Никогда, никогда до смерти не забыть ему ее лица и взгляда, полного неотразимой женственности!
— Андрей!.. Милый! Чего бы я ни дала, чтобы все, что мы пережили сейчас, оказалось сном, — трепетным и каким-то новым звуком заговорила она. (Несмотря на все свое волнение, он отметил, что только с матерью она говорит такими глубокими, в душу идущими нотами.) — Скажи мне одно, утешь меня… Ведь вся моя жизнь будет отравлена, если ты не дашь мне слова…
— Какого? (Сердце его замерло.) Какого слова, Катя? «О, как она глядит! Как обессиливают эти покорные, горячие глаза!.. Лучше борьба, лучше гнев…»
— Скажи, что ты сам не… что ты не пойдешь на такие дела?
— О, ты можешь быть покойна! Я не гожусь на активную борьбу… Ни убивать не пойду, ни агитировать сам не буду… Ты можешь спать с миром…

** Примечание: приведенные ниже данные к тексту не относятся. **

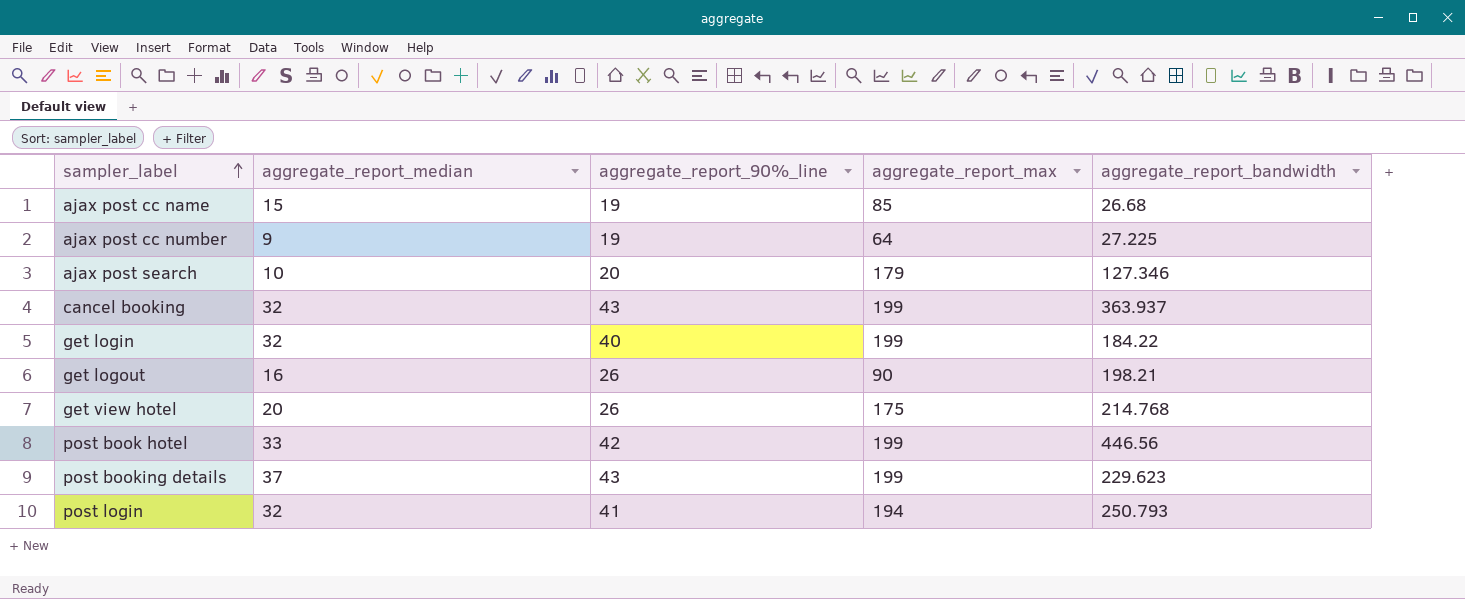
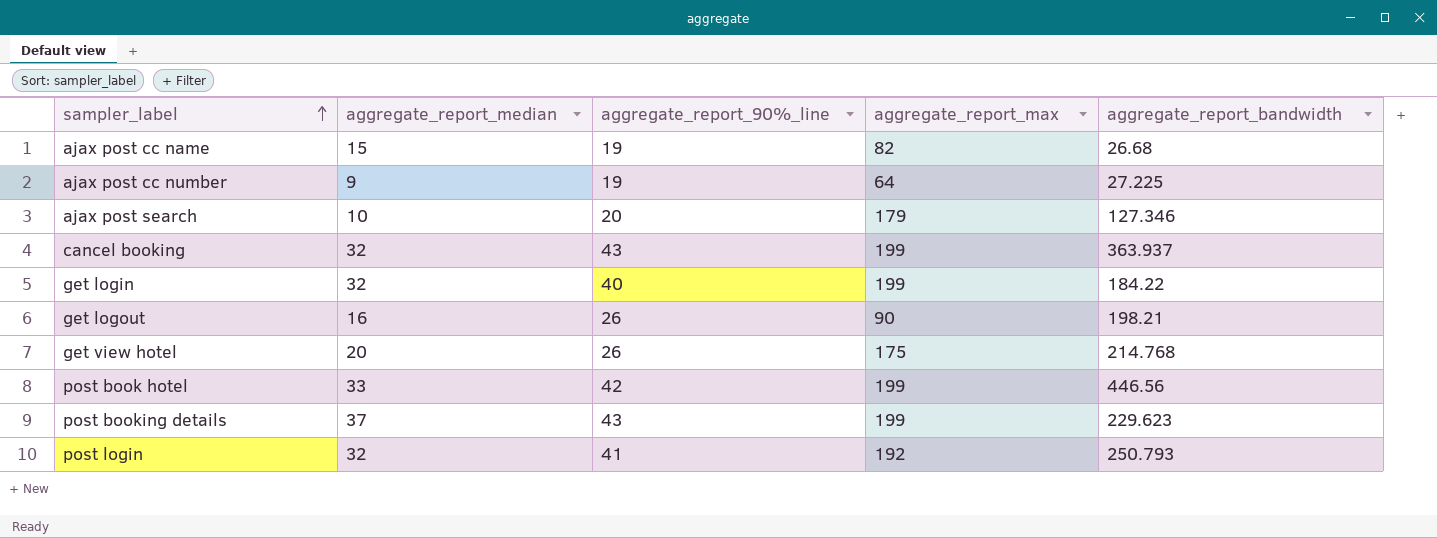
ajax post cc name | aggregate_report_max: 85 -> 82
post login | aggregate_report_max: 194 -> 192

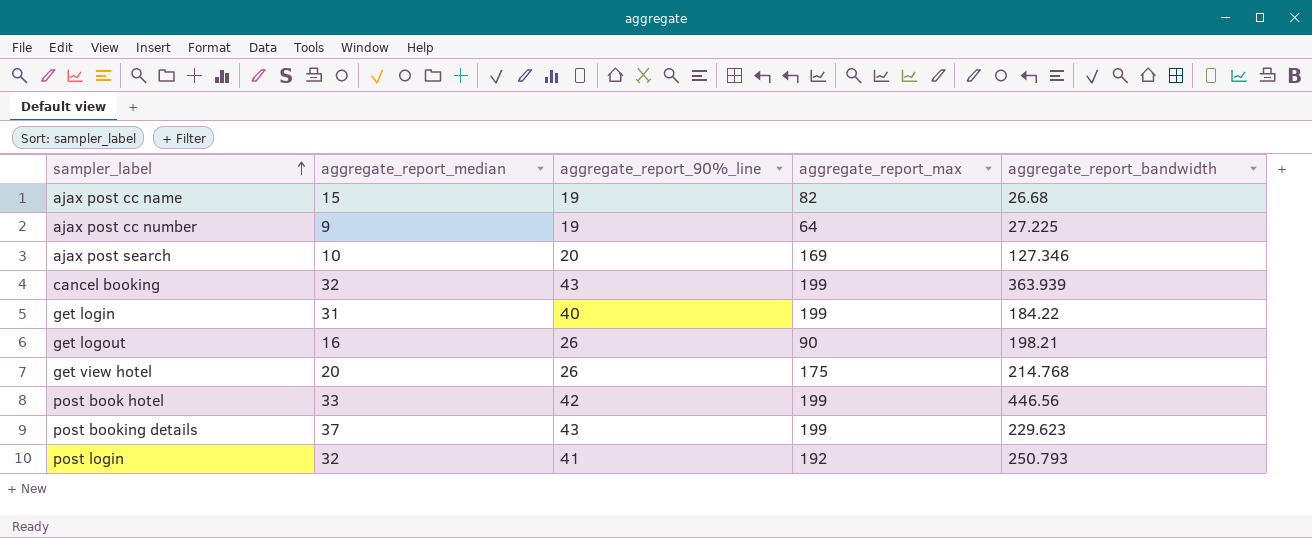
ajax post search | aggregate_report_max: 179 -> 169
cancel booking | aggregate_report_bandwidth: 363.937 -> 363.939
get login | aggregate_report_median: 32 -> 31

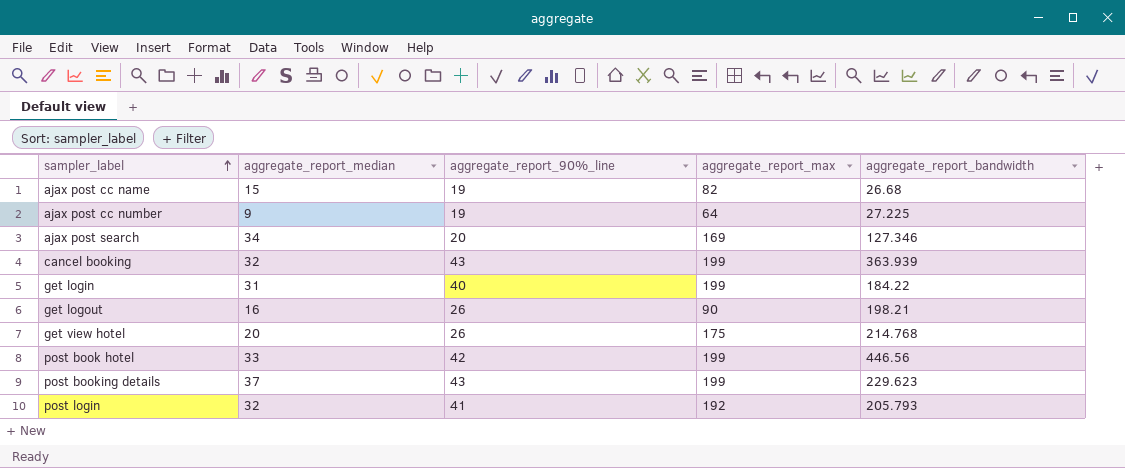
ajax post search | aggregate_report_median: 10 -> 34
post login | aggregate_report_bandwidth: 250.793 -> 205.793

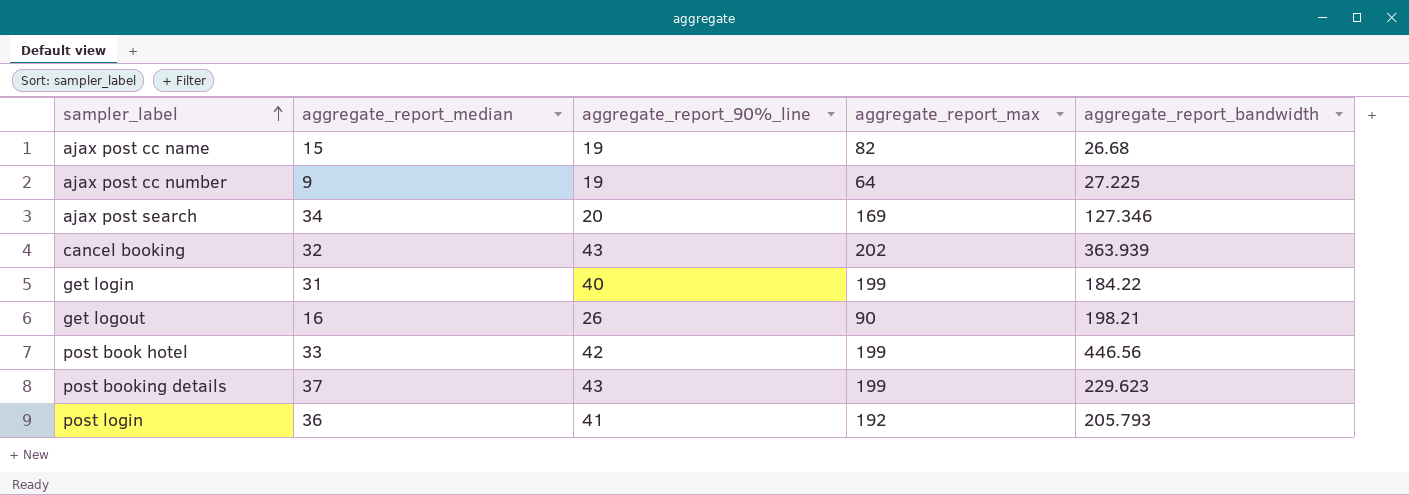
row get view hotel: 20 | 26 | 175 | 214.768 -> none
cancel booking | aggregate_report_max: 199 -> 202
post login | aggregate_report_median: 32 -> 36

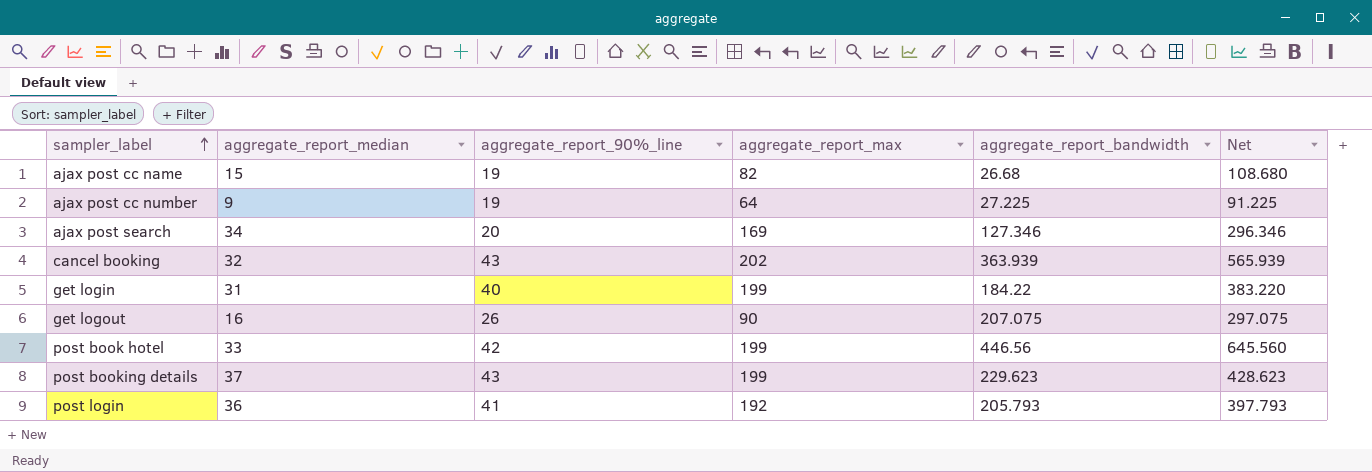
column Net | formula: none -> [aggregate_report_max] + [aggregate_report_bandwidth]
get logout | aggregate_report_bandwidth: 198.21 -> 207.075

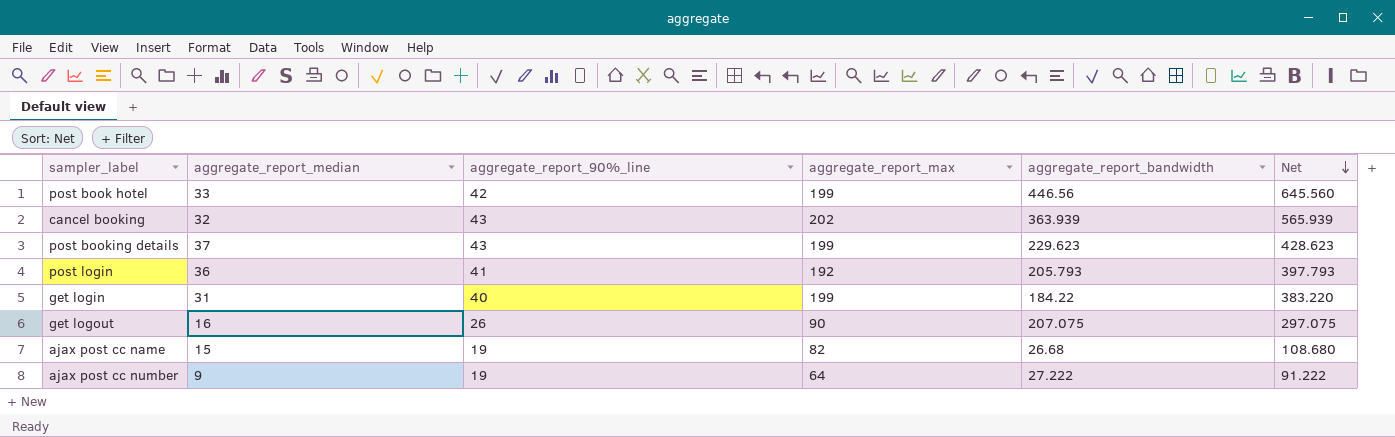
row order: sampler_label ascending -> Net descending
row ajax post search: 34 | 20 | 169 | 127.346 | 296.346 -> none
ajax post cc number | aggregate_report_bandwidth: 27.225 -> 27.222
ajax post cc number | Net: 91.225 -> 91.222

— Ах, мне только это и нужно сейчас! — радостно сорвалось у нее. «С остальным я слажу потом», — говорило ее лицо.
Он это понял, и тонкая улыбка поморщила его губы.
Тобольцев встал и подошел к портрету, висевшему на стене[170]. «Львиная» голова необыкновенной красоты, несмотря на старость, обрюзглость черт и следы болезни… Печать гения лежала на этом лице с юношески дерзновенными глазами. Этот человек был создан для власти.

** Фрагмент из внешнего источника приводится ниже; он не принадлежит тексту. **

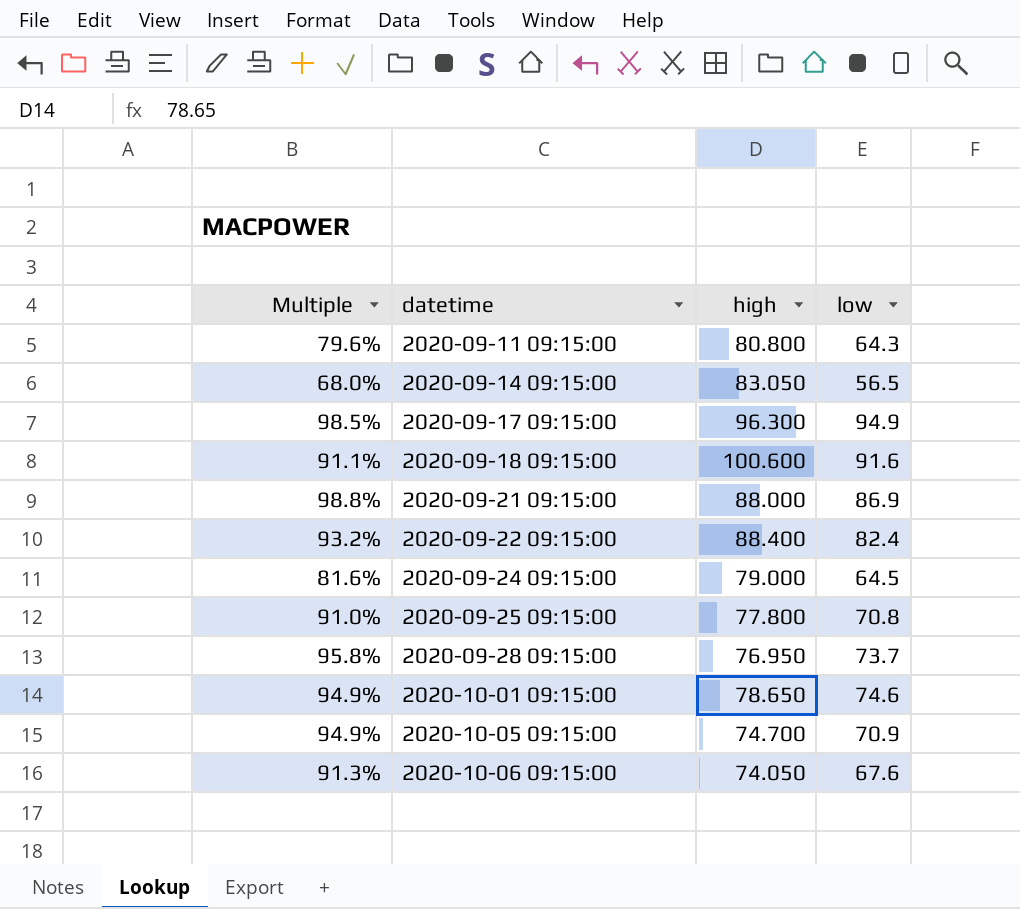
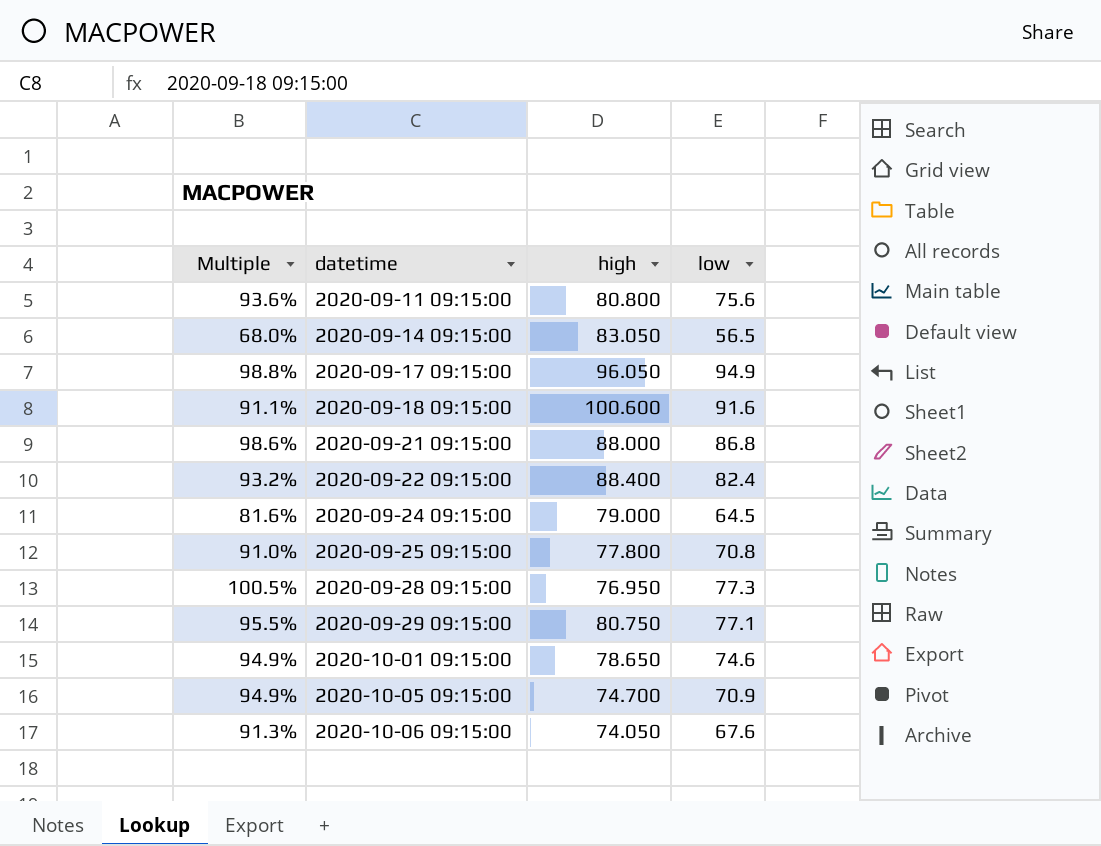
2020-09-11 09:15:00 | Multiple: 79.6% -> 93.6%
2020-09-11 09:15:00 | low: 64.3 -> 75.6
2020-09-17 09:15:00 | Multiple: 98.5% -> 98.8%
2020-09-17 09:15:00 | high: 96.300 -> 96.050
2020-09-21 09:15:00 | Multiple: 98.8% -> 98.6%
2020-09-21 09:15:00 | low: 86.9 -> 86.8
2020-09-28 09:15:00 | Multiple: 95.8% -> 100.5%
2020-09-28 09:15:00 | low: 73.7 -> 77.3
row 2020-09-29 09:15:00: none -> 95.5% | 80.750 | 77.1

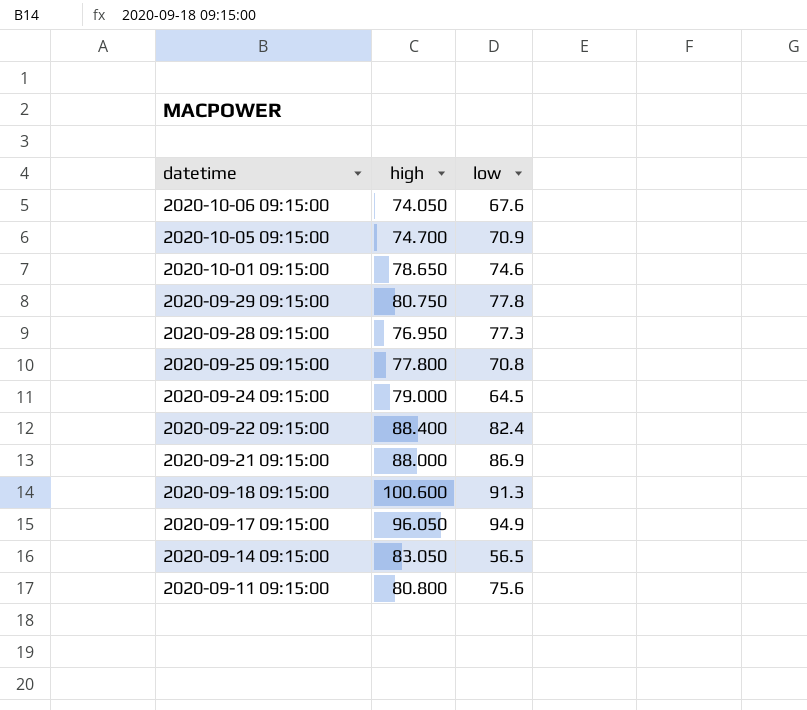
row order: datetime ascending -> datetime descending
column Multiple | formula: [low] / [high] -> none
2020-09-29 09:15:00 | low: 77.1 -> 77.8
2020-09-21 09:15:00 | low: 86.8 -> 86.9
2020-09-18 09:15:00 | low: 91.6 -> 91.3

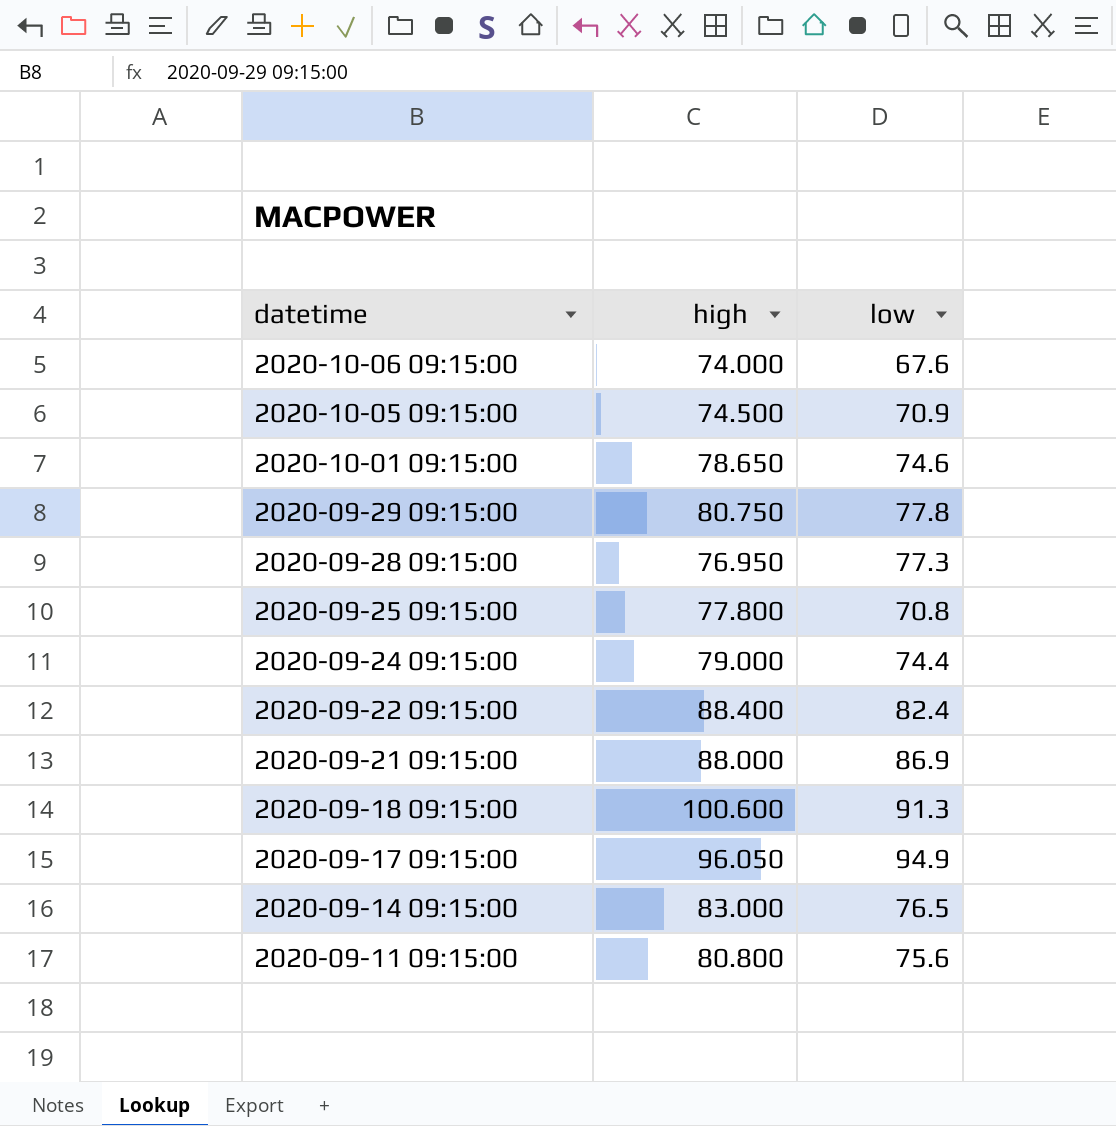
2020-10-06 09:15:00 | high: 74.050 -> 74.000
2020-10-05 09:15:00 | high: 74.700 -> 74.500
2020-09-24 09:15:00 | low: 64.5 -> 74.4
2020-09-14 09:15:00 | high: 83.050 -> 83.000
2020-09-14 09:15:00 | low: 56.5 -> 76.5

— Кто это? — тихо спросила Катерина Федоровна.
— Это величайший гений XIX века, который опередил не только свое и наше поколение, но и наших будущих детей и внуков… Не скоро еще люди дорастут до сознания, что единственная правда жизни — в его дерзновенной философии, которую он бросил нам, жалким и слепым кротам, ползающим во мраке… Он сам был, как солнце, которое зажигает и создает жизнь крутом… И уходя, как это солнце, он кинул нам прощальный луч… След от него и сейчас горит на небе нашего сознания… Огнистый след, который зажег когда-то сердца семидесятников на великую борьбу. Ночь будет длинна, я знаю… Но солнце его славы взойдет снова. В это верю я так же глубоко, как в то, что я тебя люблю…
Он обнял ее. Затихшая и задумчивая, она глядела на портрет с выражением страха в синих глазах.
— Когда я был за границей, Катя, я толкался среди самых разнообразных кружков. Я с жадностью вбирал в себя все впечатления, слова, чувства, страсти… Знаешь, как губка воду вбирает?.. Ничто не могло насытить меня, ничто не могло удовлетворить и подчинить себе всецело… Сколько раз я искренно собирался вступить в члены социал-демократической партии, которой я тогда сочувствовал!.. Я признавал ее программу, но не в целом… Тактику во многом я порицал. А мне говорили: «Нет, так нельзя! Надо подчиниться дисциплине, одинаковой для всех. Надо стать солдатом нашей армии и действовать по распоряжению свыше…» Этого я не мог. Пойми: я не мог отказаться от самого себя!.. Ненавистным для меня насилием дышала вся эта партийность, с ее неизбежной узостью и нивелировкой. Я отказался вступить в партию. Я остался, как и прежде, в ряду «сочувствующих».